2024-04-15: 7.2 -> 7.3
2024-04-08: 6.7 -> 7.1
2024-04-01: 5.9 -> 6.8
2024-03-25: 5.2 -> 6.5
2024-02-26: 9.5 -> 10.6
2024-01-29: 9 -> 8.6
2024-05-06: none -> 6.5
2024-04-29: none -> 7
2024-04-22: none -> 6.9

EXERCISE BRIEF: What you return should match the data character for character.

EXPECTED ANSWER:
2024-04-15: 7.2 -> 7.3
2024-04-08: 6.7 -> 7.1
2024-04-01: 5.9 -> 6.8
2024-03-25: 5.2 -> 6.5
2024-02-26: 9.5 -> 10.6
2024-01-29: 9 -> 8.6
2024-05-06: none -> 6.5
2024-04-29: none -> 7
2024-04-22: none -> 6.9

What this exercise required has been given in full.